A beginner’s guide to constructing a Retrieval Augmented Generation (RAG) application from scratch

Learn critical knowledge for constructing AI apps, in plain english

Retrieval Augmented Generation, or RAG, is all the craze nowadays since it introduces some serious capabilities to large language models like OpenAI’s GPT-4 — and that’s the power to make use of and leverage their very own data.

This post will teach you the basic intuition behind RAG while providing a straightforward tutorial to make it easier to start.

There’s a lot noise within the AI space and specifically about RAG. Vendors are attempting to overcomplicate it. They’re attempting to inject their tools, their ecosystems, their vision.

It’s making RAG far more complicated than it must be. This tutorial is designed to assist beginners learn easy methods to construct RAG applications from scratch. No fluff, no (okay, minimal) jargon, no libraries, just a straightforward step-by-step RAG application.

Jerry from LlamaIndex advocates for constructing things from scratch to essentially understand the pieces. When you do, using a library like LlamaIndex makes more sense.

Construct from scratch to learn, then construct with libraries to scale.

Let’s start!

You could or may not have heard of Retrieval Augmented Generation or RAG.

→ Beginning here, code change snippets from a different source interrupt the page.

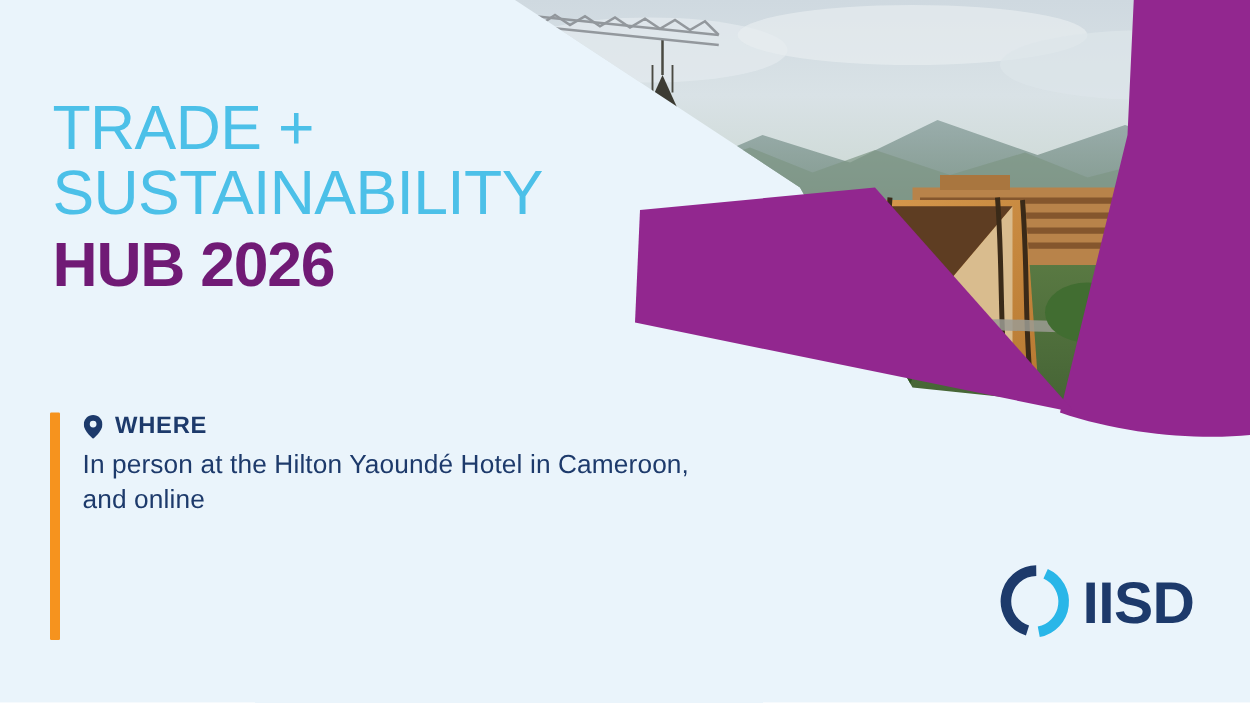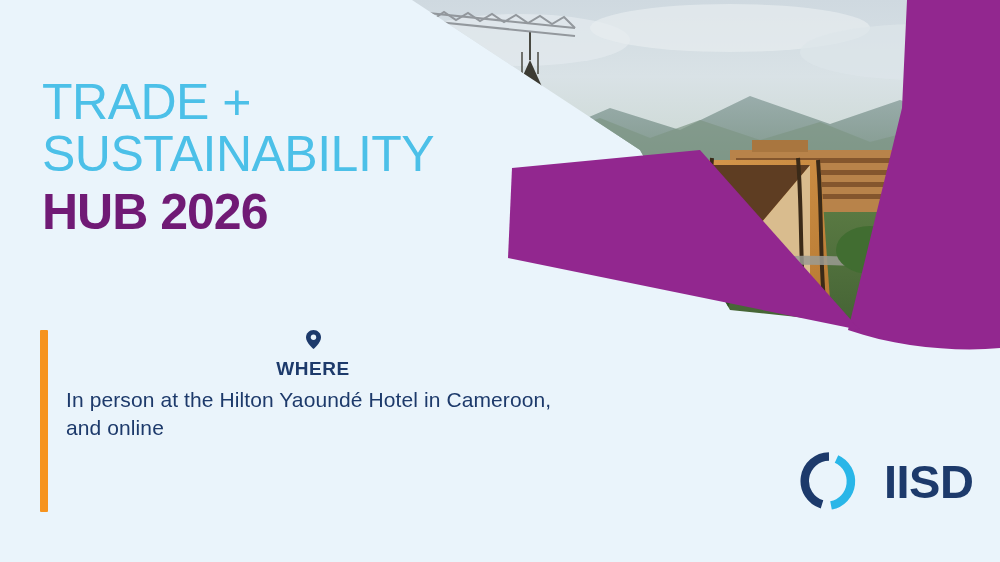--- a/index.html
+++ b/index.html
@@ -83,7 +83,6 @@
     font-weight: 700;
     letter-spacing: 0.6px;
     margin-bottom: 6px;
-    flex-direction: column;
   }
   .detail-head .ico {
     display: inline-flex;

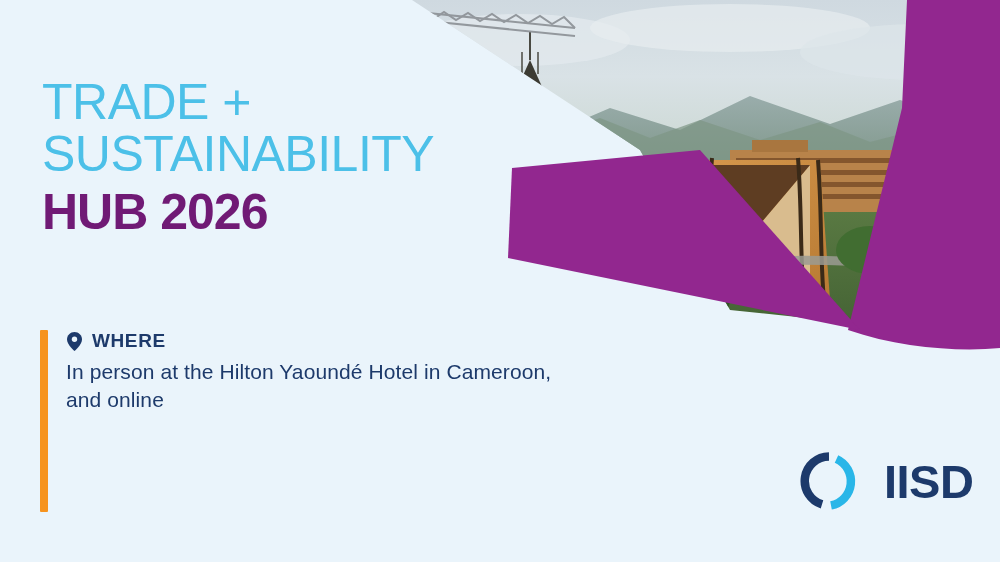--- a/index.html
+++ b/index.html
@@ -109,7 +109,7 @@
     top: 452px;
     display: flex;
     align-items: center;
-    gap: 26px;
+    gap: 8px;
   }
   .logo .mark { width: 58px; height: 58px; }
   .logo .mark svg { display: block; }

Here’s the definition from the blog post introducing the concept from Facebook:

Constructing a model that researches and contextualizes is tougher, nevertheless it’s essential for future advancements. We recently made substantial progress on this realm with our Retrieval Augmented Generation (RAG) architecture, an end-to-end differentiable model that mixes an information retrieval component (Facebook AI’s dense-passage retrieval system) with a seq2seq generator (our Bidirectional and Auto-Regressive Transformers [BART] model). RAG will be fine-tuned on knowledge-intensive downstream tasks to attain state-of-the-art results compared with even the most important pretrained seq2seq language models. And in contrast to these pretrained models, RAG’s internal knowledge will be easily altered and even supplemented on the fly, enabling researchers and engineers to manage what RAG knows and doesn’t know without wasting time or compute power retraining the complete model.

Wow, that’s a mouthful.

In simplifying the technique for beginners, we will state that the essence of RAG involves adding your personal data (via a retrieval tool) to the prompt that you just pass right into a large language model. Consequently, you get an output. That offers you many advantages:

You possibly can include facts within the prompt to assist the LLM avoid hallucinations
You possibly can (manually) consult with sources of truth when responding to a user query, helping to double check any potential issues.
You possibly can leverage data that the LLM won’t have been trained on.

a group of documents (formally called a corpus)
An input from the user
a similarity measure between the gathering of documents and the user input

Yes, it’s that straightforward.

To begin learning and understanding RAG based systems, you don’t need a vector store, you don’t even need an LLM (not less than to learn and understand conceptually).

While it is commonly portrayed as complicated, it doesn’t should be.

We’ll perform the next steps in sequence.

Receive a user input
Perform our similarity measure
Post-process the user input and the fetched document(s).

The post-processing is completed with an LLM.

The actual RAG paper is clearly the resource. The issue is that it assumes a LOT of context. It’s more complicated than we’d like it to be.

For example, here’s the overview of the RAG system as proposed within the paper.

An summary of RAG from the RAG paper by Lewis, et al

That’s dense.

It’s great for researchers but for the remainder of us, it’s going to be so much easier to learn step-by-step by constructing the system ourselves.

Let’s get back to constructing RAG from scratch, step-by-step. Here’s the simplified steps that we’ll be working through. While this isn’t technically “RAG” it’s simplified model to learn with and permit us to progress to more complicated variations.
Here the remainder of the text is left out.